Every entry below must appear again, exactly as written.
(Beginning of Data provided)
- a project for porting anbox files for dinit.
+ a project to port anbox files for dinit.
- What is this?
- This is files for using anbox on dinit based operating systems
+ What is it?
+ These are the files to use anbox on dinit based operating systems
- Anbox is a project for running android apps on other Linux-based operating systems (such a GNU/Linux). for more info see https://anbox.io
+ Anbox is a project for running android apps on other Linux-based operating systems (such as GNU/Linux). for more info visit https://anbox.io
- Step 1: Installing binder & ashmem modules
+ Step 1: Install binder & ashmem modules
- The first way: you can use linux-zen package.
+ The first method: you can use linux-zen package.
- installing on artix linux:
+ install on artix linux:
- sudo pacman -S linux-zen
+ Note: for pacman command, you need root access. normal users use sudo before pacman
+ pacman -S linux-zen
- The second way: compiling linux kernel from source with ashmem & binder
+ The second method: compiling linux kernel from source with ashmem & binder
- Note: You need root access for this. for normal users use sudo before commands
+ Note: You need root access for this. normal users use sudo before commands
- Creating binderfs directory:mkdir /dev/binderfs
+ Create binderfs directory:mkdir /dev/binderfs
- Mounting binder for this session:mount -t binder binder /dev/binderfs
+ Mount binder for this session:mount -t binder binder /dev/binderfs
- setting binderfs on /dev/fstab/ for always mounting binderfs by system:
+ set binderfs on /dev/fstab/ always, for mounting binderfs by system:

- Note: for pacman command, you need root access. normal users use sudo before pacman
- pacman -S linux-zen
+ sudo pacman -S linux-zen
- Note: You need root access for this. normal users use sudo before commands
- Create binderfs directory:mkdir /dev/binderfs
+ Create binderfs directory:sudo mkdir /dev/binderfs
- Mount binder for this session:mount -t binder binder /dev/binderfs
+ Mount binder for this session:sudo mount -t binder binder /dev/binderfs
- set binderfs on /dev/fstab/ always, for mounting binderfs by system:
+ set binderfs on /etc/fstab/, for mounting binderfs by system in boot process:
(End of Data provided)
## Answer to the problem
- a project for porting anbox files for dinit.
+ a project to port anbox files for dinit.
- What is this?
- This is files for using anbox on dinit based operating systems
+ What is it?
+ These are the files to use anbox on dinit based operating systems
- Anbox is a project for running android apps on other Linux-based operating systems (such a GNU/Linux). for more info see https://anbox.io
+ Anbox is a project for running android apps on other Linux-based operating systems (such as GNU/Linux). for more info visit https://anbox.io
- Step 1: Installing binder & ashmem modules
+ Step 1: Install binder & ashmem modules
- The first way: you can use linux-zen package.
+ The first method: you can use linux-zen package.
- installing on artix linux:
+ install on artix linux:
- sudo pacman -S linux-zen
+ Note: for pacman command, you need root access. normal users use sudo before pacman
+ pacman -S linux-zen
- The second way: compiling linux kernel from source with ashmem & binder
+ The second method: compiling linux kernel from source with ashmem & binder
- Note: You need root access for this. for normal users use sudo before commands
+ Note: You need root access for this. normal users use sudo before commands
- Creating binderfs directory:mkdir /dev/binderfs
+ Create binderfs directory:mkdir /dev/binderfs
- Mounting binder for this session:mount -t binder binder /dev/binderfs
+ Mount binder for this session:mount -t binder binder /dev/binderfs
- setting binderfs on /dev/fstab/ for always mounting binderfs by system:
+ set binderfs on /dev/fstab/ always, for mounting binderfs by system:

- Note: for pacman command, you need root access. normal users use sudo before pacman
- pacman -S linux-zen
+ sudo pacman -S linux-zen
- Note: You need root access for this. normal users use sudo before commands
- Create binderfs directory:mkdir /dev/binderfs
+ Create binderfs directory:sudo mkdir /dev/binderfs
- Mount binder for this session:mount -t binder binder /dev/binderfs
+ Mount binder for this session:sudo mount -t binder binder /dev/binderfs
- set binderfs on /dev/fstab/ always, for mounting binderfs by system:
+ set binderfs on /etc/fstab/, for mounting binderfs by system in boot process:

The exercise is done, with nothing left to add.